There is no way to tally the total number of hours spent listening to the albums over and over. There are scant witnesses left who could verbalize the countless times I cornered them, with needle about to drop on a passage of instrument, or of a cleverly quizzical line unraveled, or the true depth and meaning of a phrase turned or of the serene smile and sanctified feeling while lazing and absorbing over and over – discovering a newly uncovered trinket in the track.
I was thirteen when an album – only listened to once – was given to me as a toss aside. Being only thirteen, and without a record player, I treasured that album not only as a possession that no one else had, but later as an item of value that seemed as if it were written for me, and me alone. Certain tracks, I thought at thirteen, were written with me in mind. Or at least by someone who lived the same parallel life that I did. Never since, as a child or an adult, has an album held more identity or meaning than that album has.
I became such a rapid and rabid fan that I silently hunted and hoarded each singular album, 45, poster and tome as they came out, eschewing cash as a casualty, in my uncontrollable proclivity and irrepressible impulse to have in my possession each of them as they were made public. Later, I eagerly sought out, much as a sleuth would, the most tender and rare of raw sinews within the whole body of work.
So impressed and altered have I been, that years later, with progeny of my own, the eldest was burdened with the artist’s name much as I might have given if I had a favored uncle’s name to bestow.
Even when faced with scorn for the playing of certain tracks, I upheld my own belief that the hoi polloi was plebian in their misguided and unlearned non-acceptance of the artist. I clearly remember playing, in a crowd of fellow fifteen year olds at the time, the track “I Don’t Want To Be A Soldier Mama, I Don’t Wanna Die” and the accompanying groans. I played on in my fiery, consuming belief that they were an unwashed minion swayed by popular prejudice and ignorance.
I clearly and distinctly remember that night in December when the cord of life had been clipped. I was at a bar in Newton, Mass. when the announcers of a Monday Night Football game hesitantly relayed the assassination. It would be thirty more years, as chance would have it, before I stepped in that very bar again, memories flooding even as I sat there for a completely different reason.

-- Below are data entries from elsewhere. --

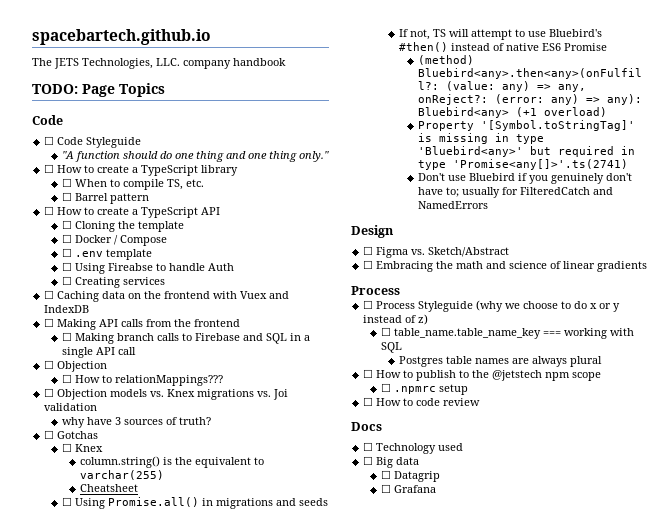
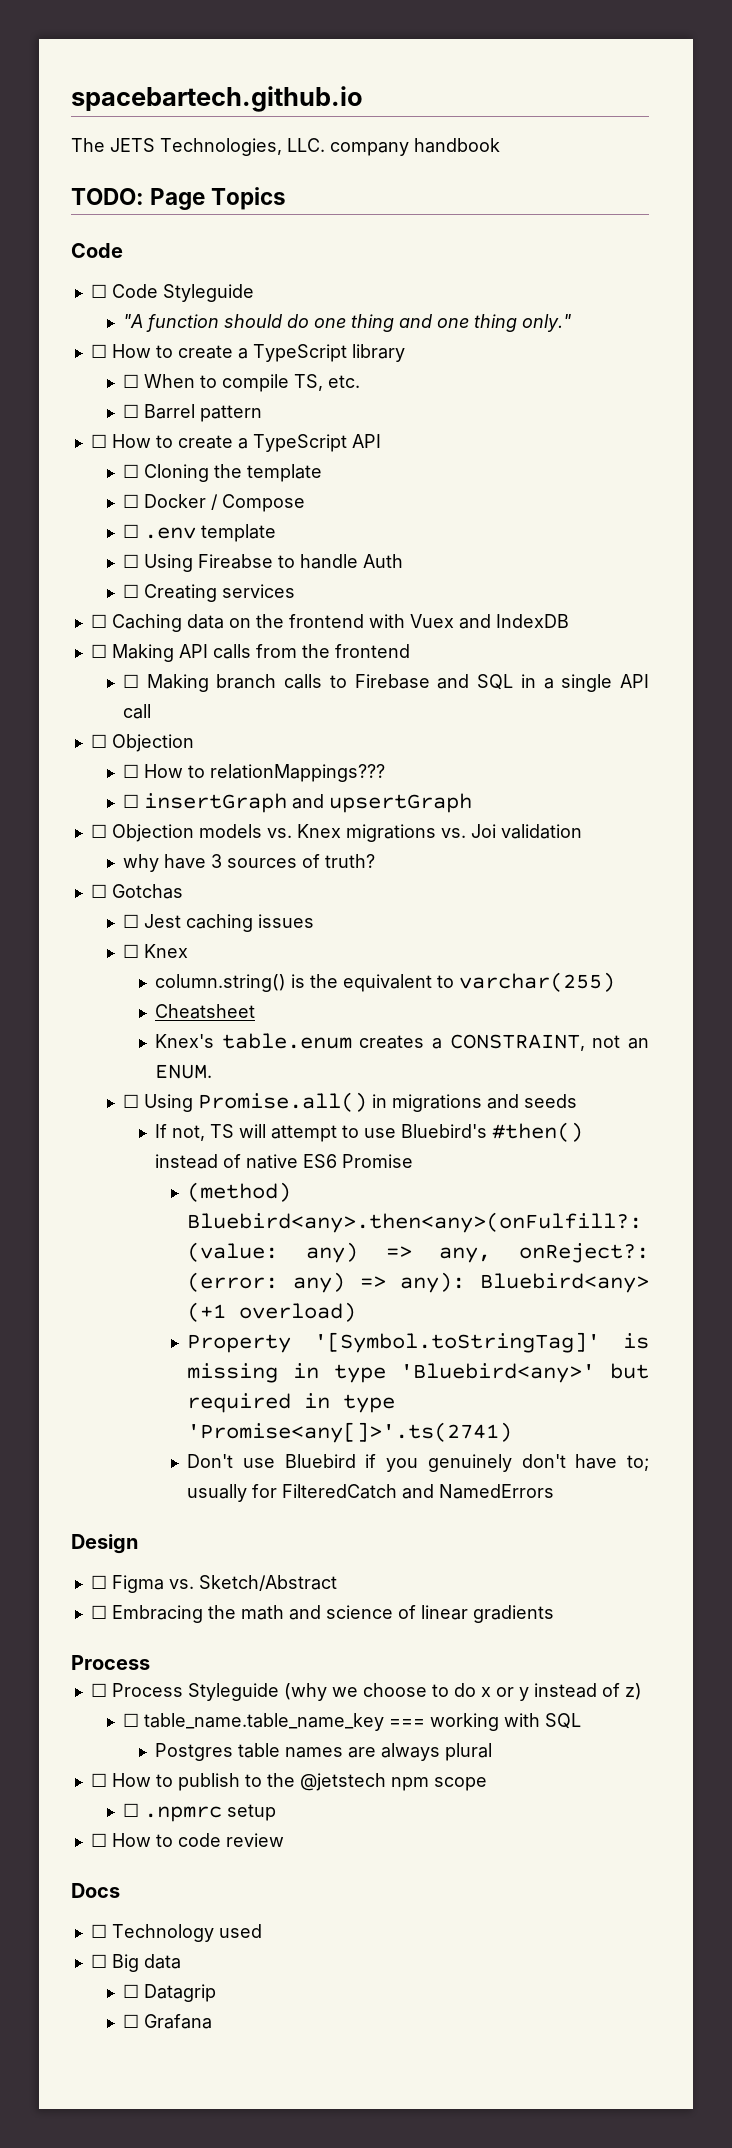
+ ☐ insertGraph and upsertGraph
+ ☐ Jest caching issues
+ Knex's table.enum creates a CONSTRAINT, not an ENUM.

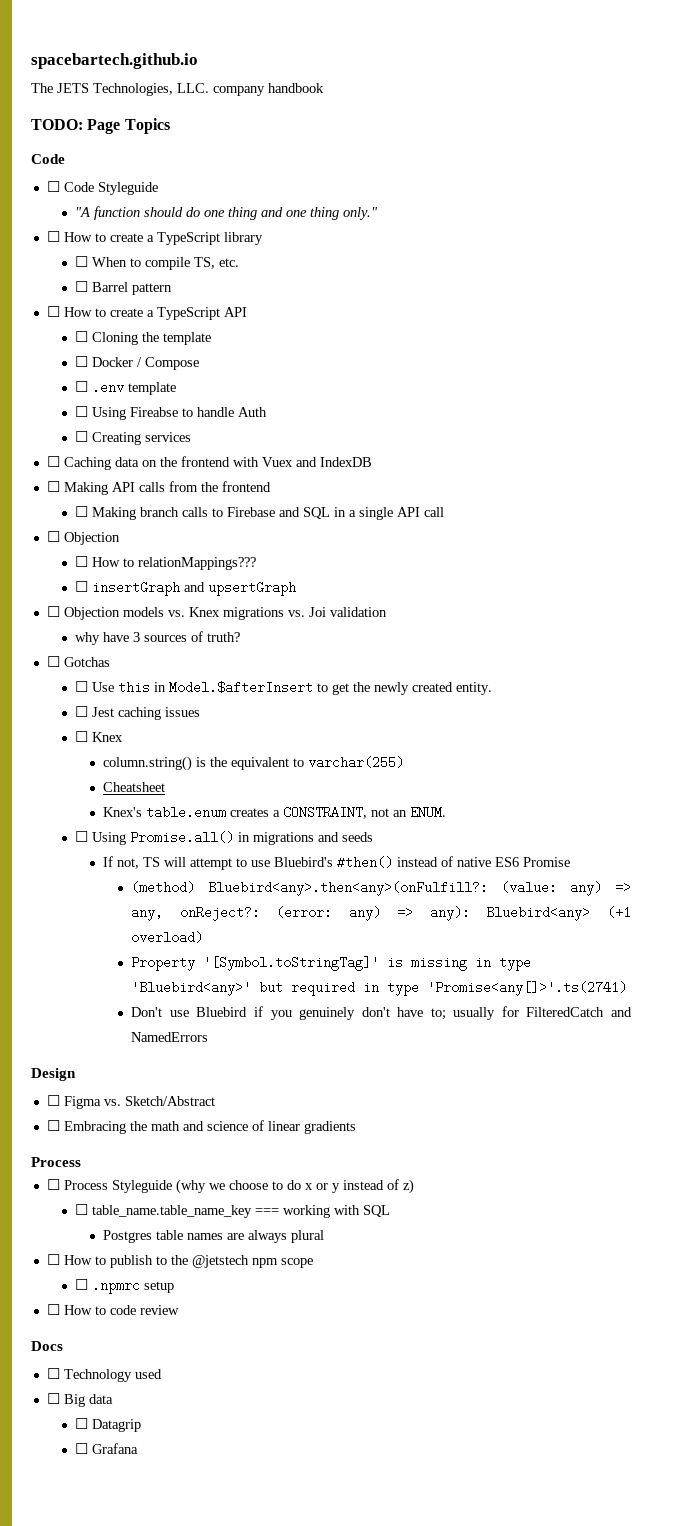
+ ☐ Use this in Model.$afterInsert to get the newly created entity.

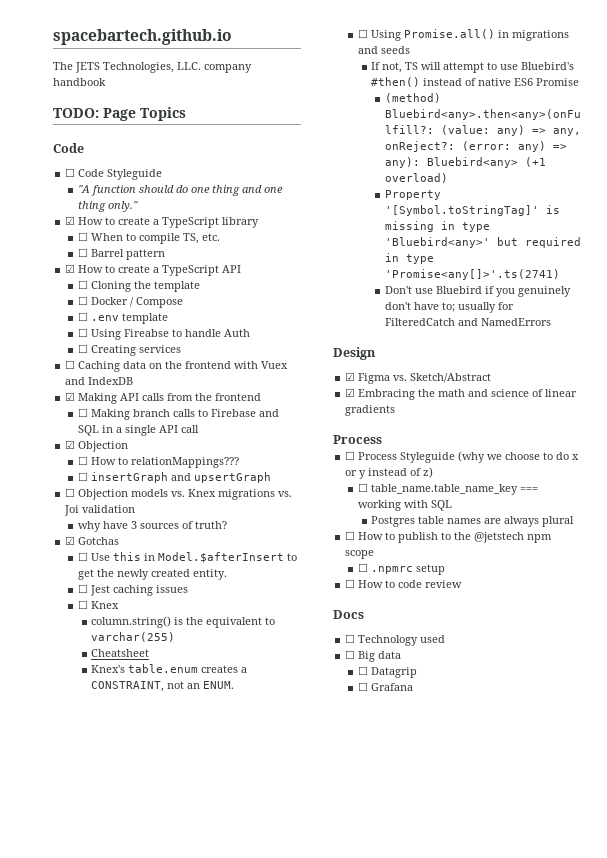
- ☐ How to create a TypeScript library
+ ☑ How to create a TypeScript library
- ☐ How to create a TypeScript API
+ ☑ How to create a TypeScript API
- ☐ Making API calls from the frontend
+ ☑ Making API calls from the frontend
  ☐ Making branch calls to Firebase and SQL in a single API call
- ☐ Objection
+ ☑ Objection
- ☐ Gotchas
+ ☑ Gotchas
- ☐ Figma vs. Sketch/Abstract
+ ☑ Figma vs. Sketch/Abstract
- ☐ Embracing the math and science of linear gradients
+ ☑ Embracing the math and science of linear gradients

I have very few regrets in life. However, one that stands vividly clear is my decision of not hopping on a train for NYC the day after tragedy struck. This past summer, in an eye of a storm, I spoke about how much I still want to go to NYC to visit the memorial in its entire splendor.
Today, I’ll spend a few precious moments with my eldest, reading select paragraphs of that great man on this, what would have been his 70th birthday, even as eyes are rolled and smirks are not so well hidden, trying to pass on how important it is to be swayed by your own dreams, how right it is to allow the heart to trump over the mind, that peace unavoidably leads to serenity and that love is the answer to all of the mysteries of life.